- _BRIEF_
Start at the line with "customer number: 10052057 -> 10055357" in the records below, stop at the line with "shipping: 0.00 -> 16.83", and return every line in that span exactly, the two end lines included.

- _DATA PROVIDED_
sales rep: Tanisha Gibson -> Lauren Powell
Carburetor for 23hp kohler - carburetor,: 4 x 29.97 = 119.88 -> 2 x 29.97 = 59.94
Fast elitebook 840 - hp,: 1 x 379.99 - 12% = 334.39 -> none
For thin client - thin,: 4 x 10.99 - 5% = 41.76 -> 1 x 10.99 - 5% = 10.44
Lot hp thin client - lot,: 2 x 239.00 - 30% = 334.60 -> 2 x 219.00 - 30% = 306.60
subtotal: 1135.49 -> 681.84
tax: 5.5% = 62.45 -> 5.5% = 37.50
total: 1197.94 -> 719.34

...

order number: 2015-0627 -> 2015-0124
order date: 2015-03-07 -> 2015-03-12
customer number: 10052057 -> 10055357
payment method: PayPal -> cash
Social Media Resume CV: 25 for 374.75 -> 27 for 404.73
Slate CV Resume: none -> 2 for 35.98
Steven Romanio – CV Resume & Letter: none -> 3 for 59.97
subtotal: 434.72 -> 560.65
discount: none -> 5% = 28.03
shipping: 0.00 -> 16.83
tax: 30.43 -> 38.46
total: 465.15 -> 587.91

* * *

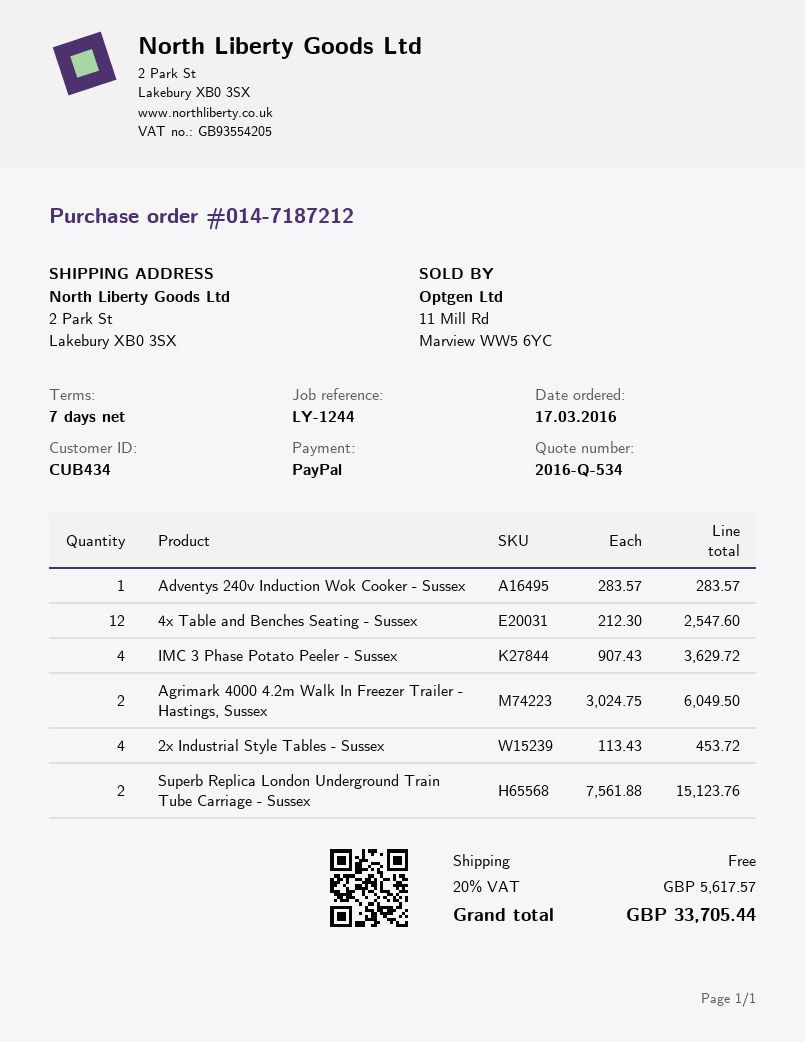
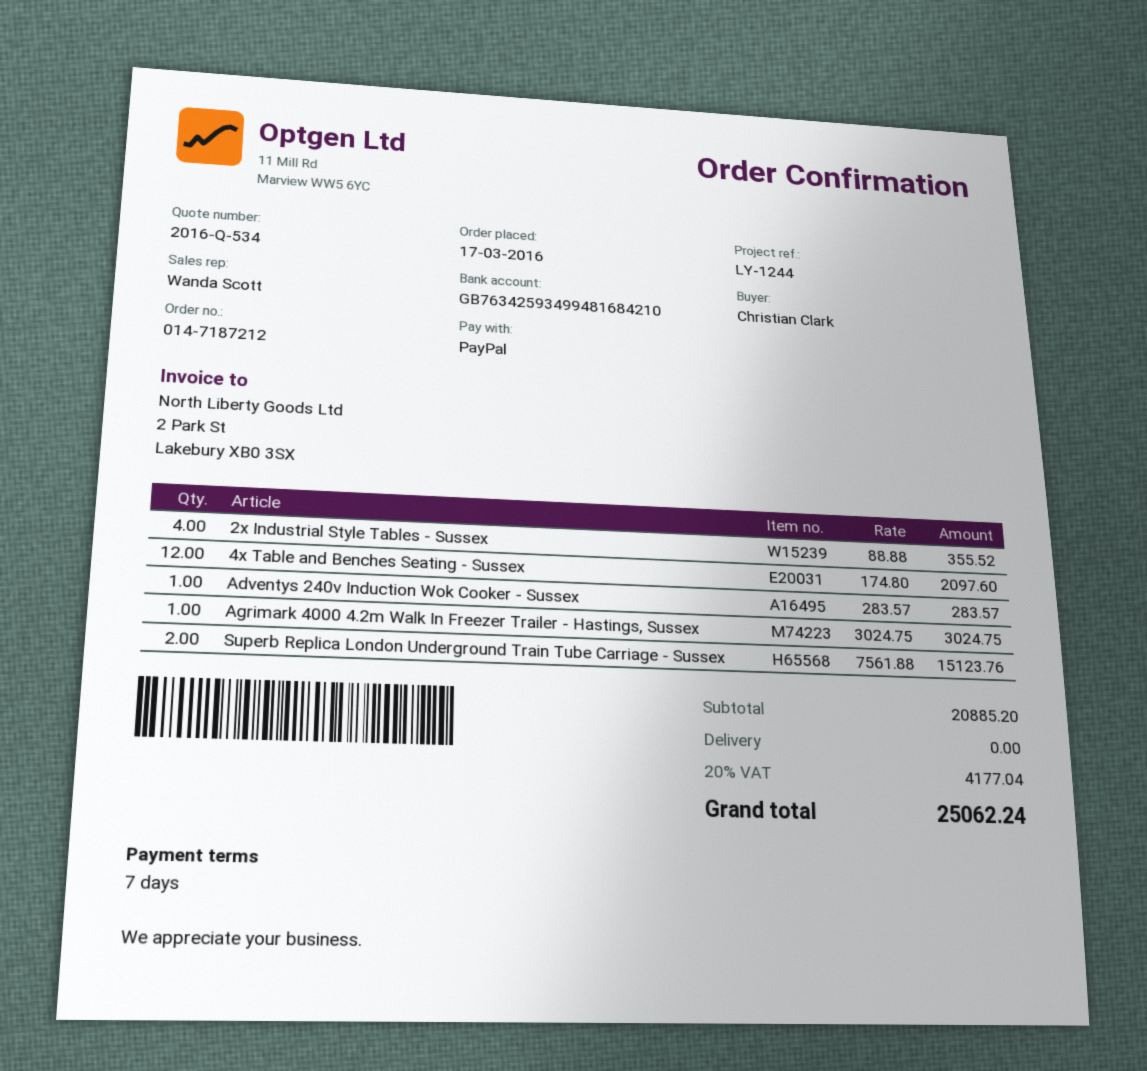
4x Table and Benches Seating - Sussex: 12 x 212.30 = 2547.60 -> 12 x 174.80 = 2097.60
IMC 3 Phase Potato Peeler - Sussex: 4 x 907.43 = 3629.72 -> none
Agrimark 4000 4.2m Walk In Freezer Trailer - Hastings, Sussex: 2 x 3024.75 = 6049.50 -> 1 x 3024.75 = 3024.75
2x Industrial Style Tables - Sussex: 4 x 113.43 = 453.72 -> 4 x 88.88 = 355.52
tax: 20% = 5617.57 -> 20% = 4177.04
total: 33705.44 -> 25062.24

- _ANSWER BELOW_
customer number: 10052057 -> 10055357
payment method: PayPal -> cash
Social Media Resume CV: 25 for 374.75 -> 27 for 404.73
Slate CV Resume: none -> 2 for 35.98
Steven Romanio – CV Resume & Letter: none -> 3 for 59.97
subtotal: 434.72 -> 560.65
discount: none -> 5% = 28.03
shipping: 0.00 -> 16.83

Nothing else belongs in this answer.